Listed records ::

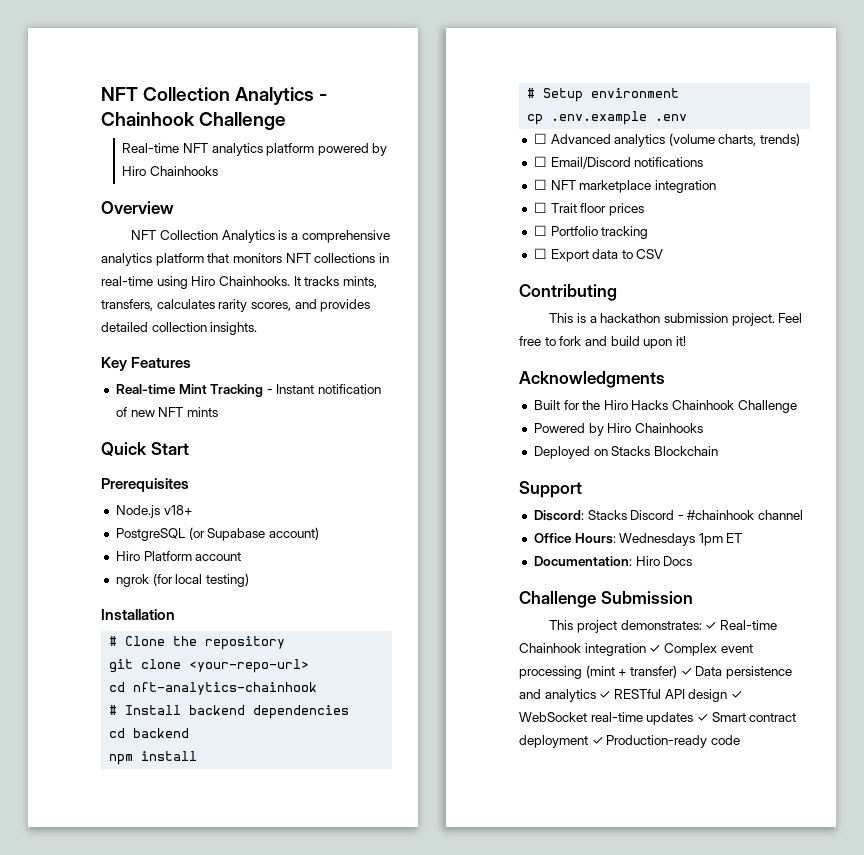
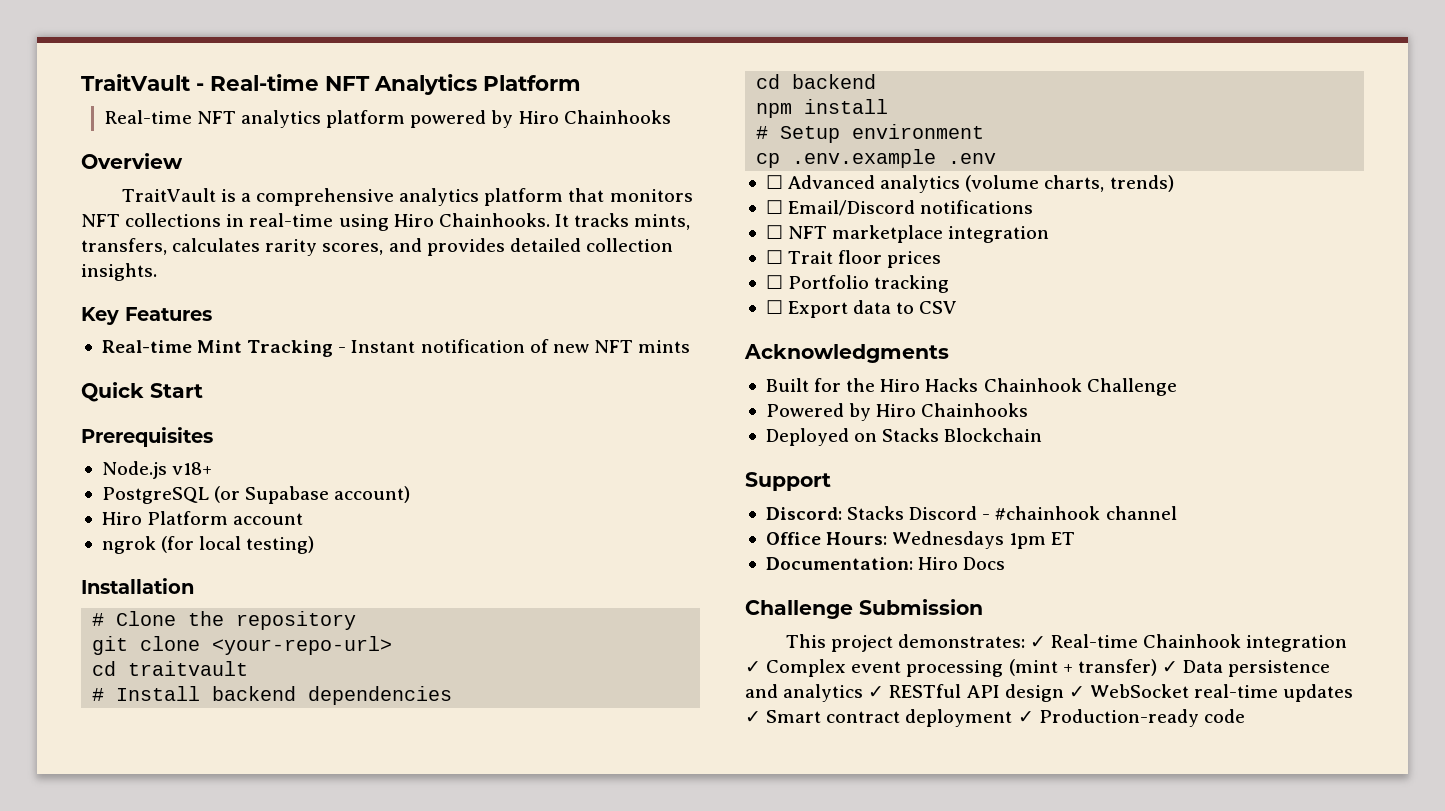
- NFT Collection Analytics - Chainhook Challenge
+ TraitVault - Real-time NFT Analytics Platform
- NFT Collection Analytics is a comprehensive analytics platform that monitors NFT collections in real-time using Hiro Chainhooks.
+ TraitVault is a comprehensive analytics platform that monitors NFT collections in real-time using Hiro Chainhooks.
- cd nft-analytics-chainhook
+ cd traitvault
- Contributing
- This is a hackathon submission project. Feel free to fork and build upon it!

What is being asked :: No line before the one containing "- Contributing" belongs in the answer; give again exactly that line and all lines after it through the end of the data.

Task output ::
- Contributing
- This is a hackathon submission project. Feel free to fork and build upon it!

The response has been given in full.